Detected change data:
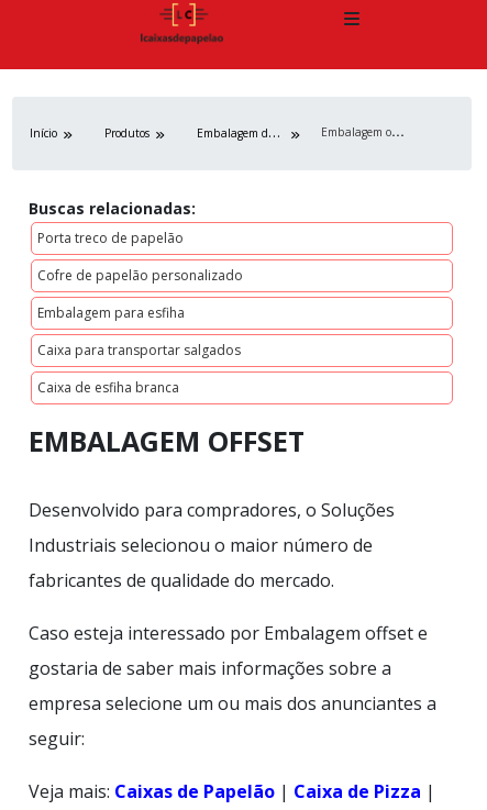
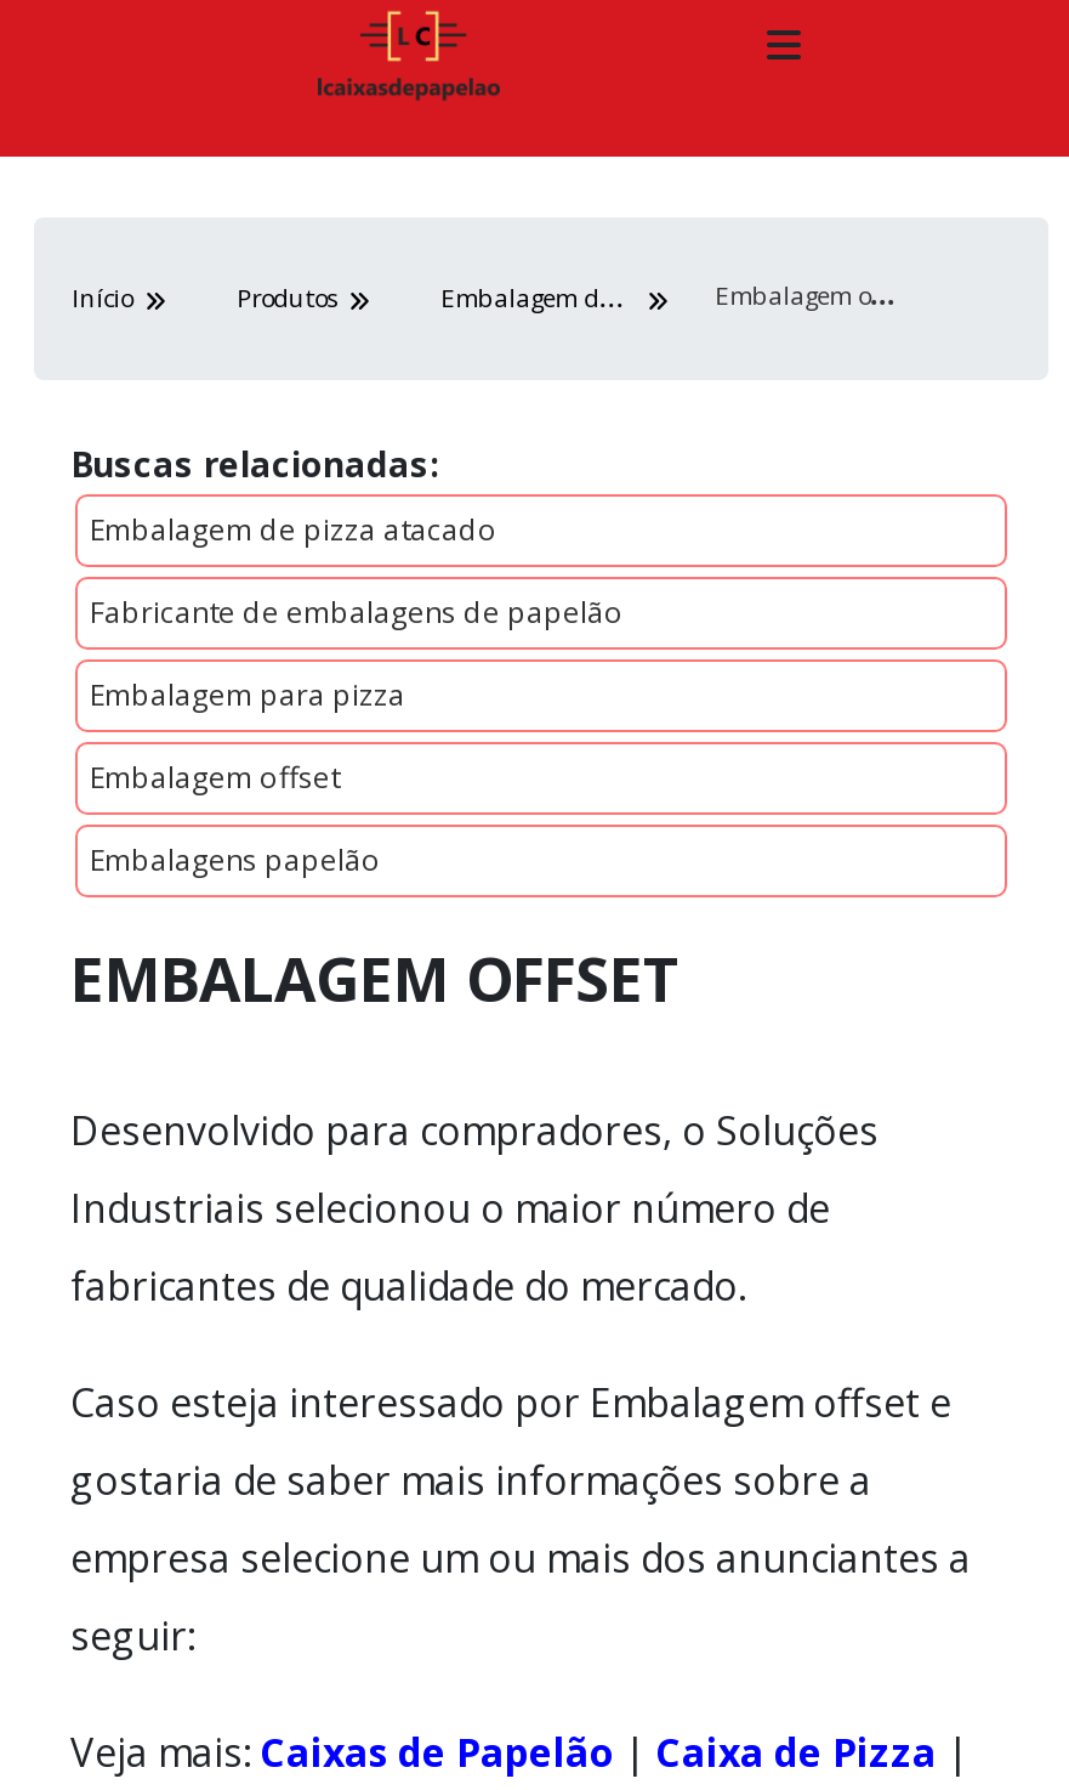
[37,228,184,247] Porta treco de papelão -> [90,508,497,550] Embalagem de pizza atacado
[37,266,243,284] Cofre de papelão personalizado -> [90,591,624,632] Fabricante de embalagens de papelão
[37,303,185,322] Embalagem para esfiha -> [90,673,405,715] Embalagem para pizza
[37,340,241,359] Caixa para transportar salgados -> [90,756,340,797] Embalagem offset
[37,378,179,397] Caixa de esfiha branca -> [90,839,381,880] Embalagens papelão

What you are asked to do:
Would you quote, exactly and only, the lines from the one containing "[37,340,241,359] Caixa para" to the end of the entries?

Response:
[37,340,241,359] Caixa para transportar salgados -> [90,756,340,797] Embalagem offset
[37,378,179,397] Caixa de esfiha branca -> [90,839,381,880] Embalagens papelão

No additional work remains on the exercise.